Activity: Transcribe only the lines from the one containing "- Access via" through the final line of the entries below, exactly, and exclude the pictures.

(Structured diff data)
········

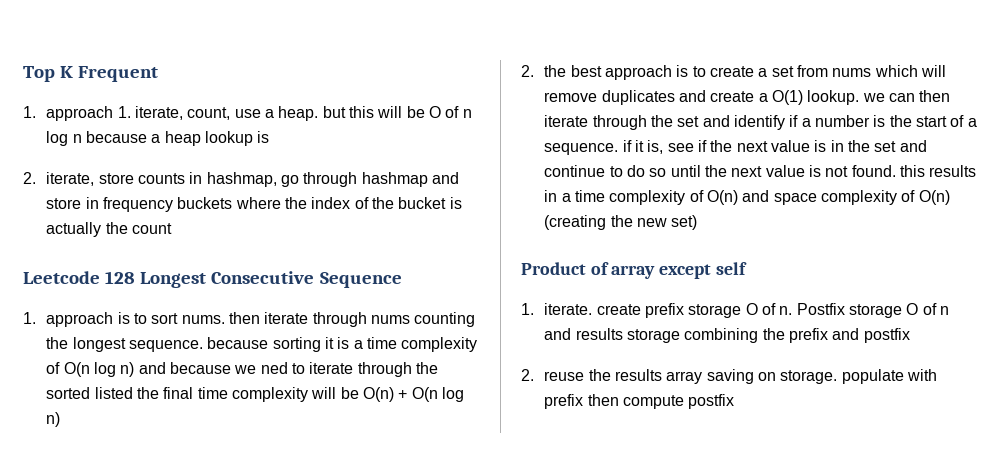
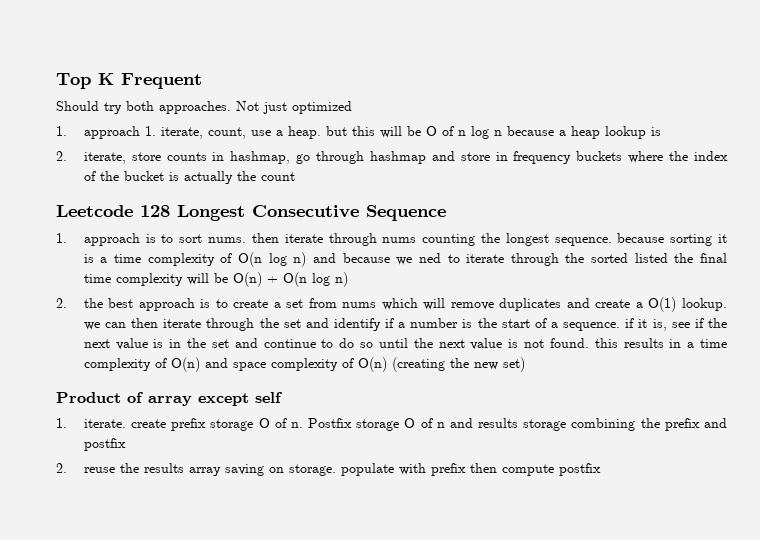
+ Should try both approaches. Not just optimized

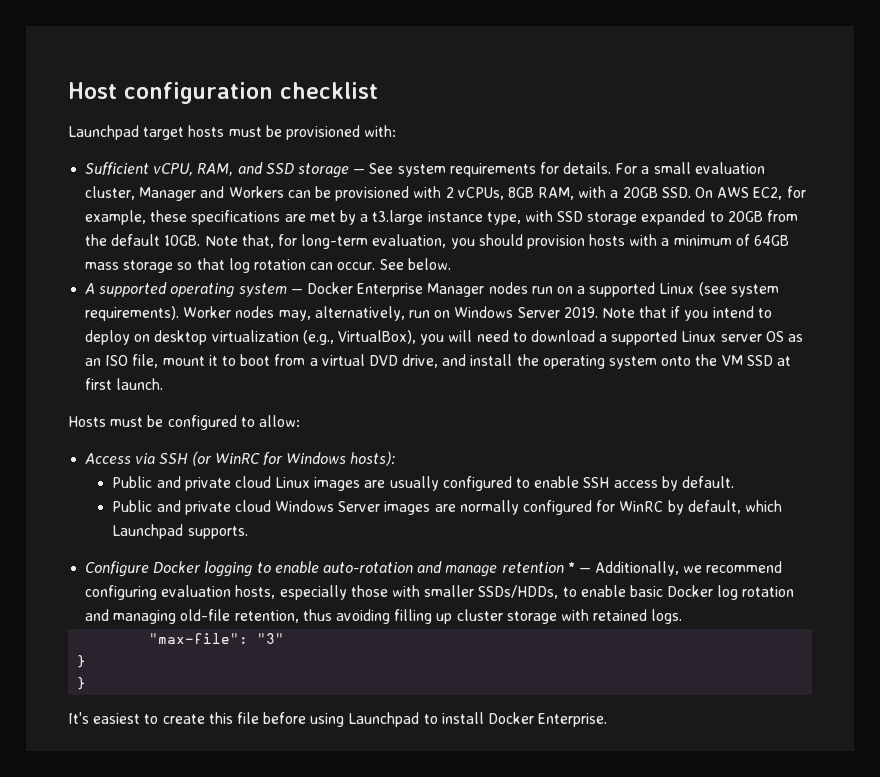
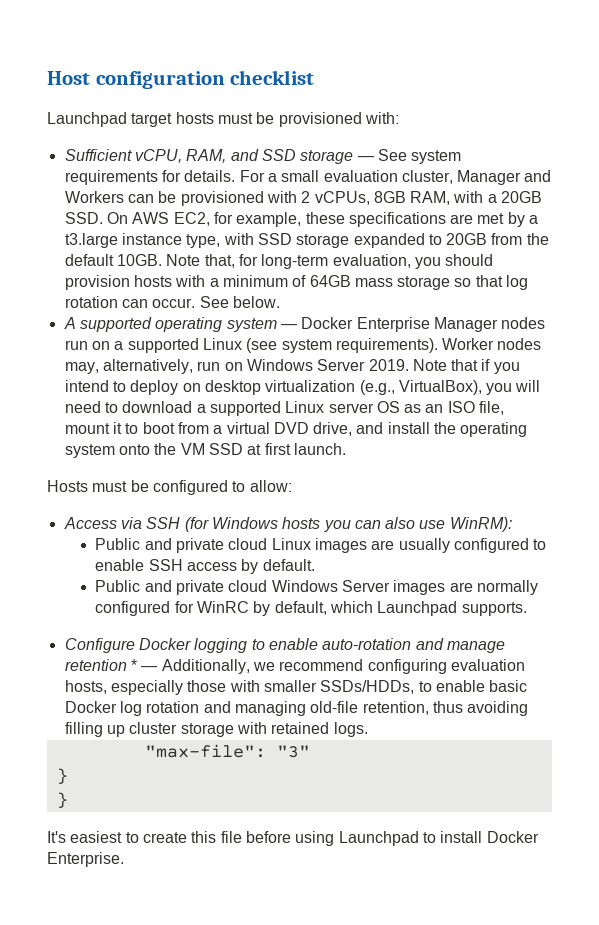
- Access via SSH (or WinRC for Windows hosts):
+ Access via SSH (for Windows hosts you can also use WinRM):

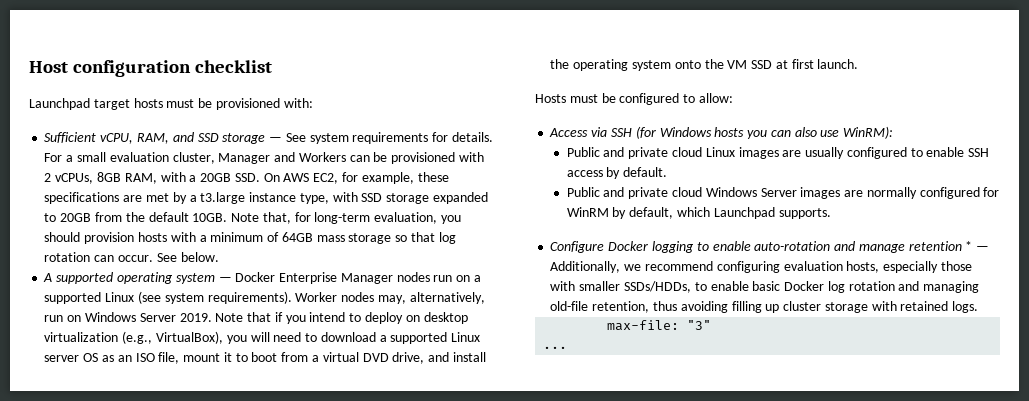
- Public and private cloud Windows Server images are normally configured for WinRC by default, which Launchpad supports.
+ Public and private cloud Windows Server images are normally configured for WinRM by default, which Launchpad supports.
- "max-file": "3"
- }
- }
- It's easiest to create this file before using Launchpad to install Docker Enterprise.
+ max-file: "3"
+ ...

········

Written solution:
- Access via SSH (or WinRC for Windows hosts):
+ Access via SSH (for Windows hosts you can also use WinRM):

- Public and private cloud Windows Server images are normally configured for WinRC by default, which Launchpad supports.
+ Public and private cloud Windows Server images are normally configured for WinRM by default, which Launchpad supports.
- "max-file": "3"
- }
- }
- It's easiest to create this file before using Launchpad to install Docker Enterprise.
+ max-file: "3"
+ ...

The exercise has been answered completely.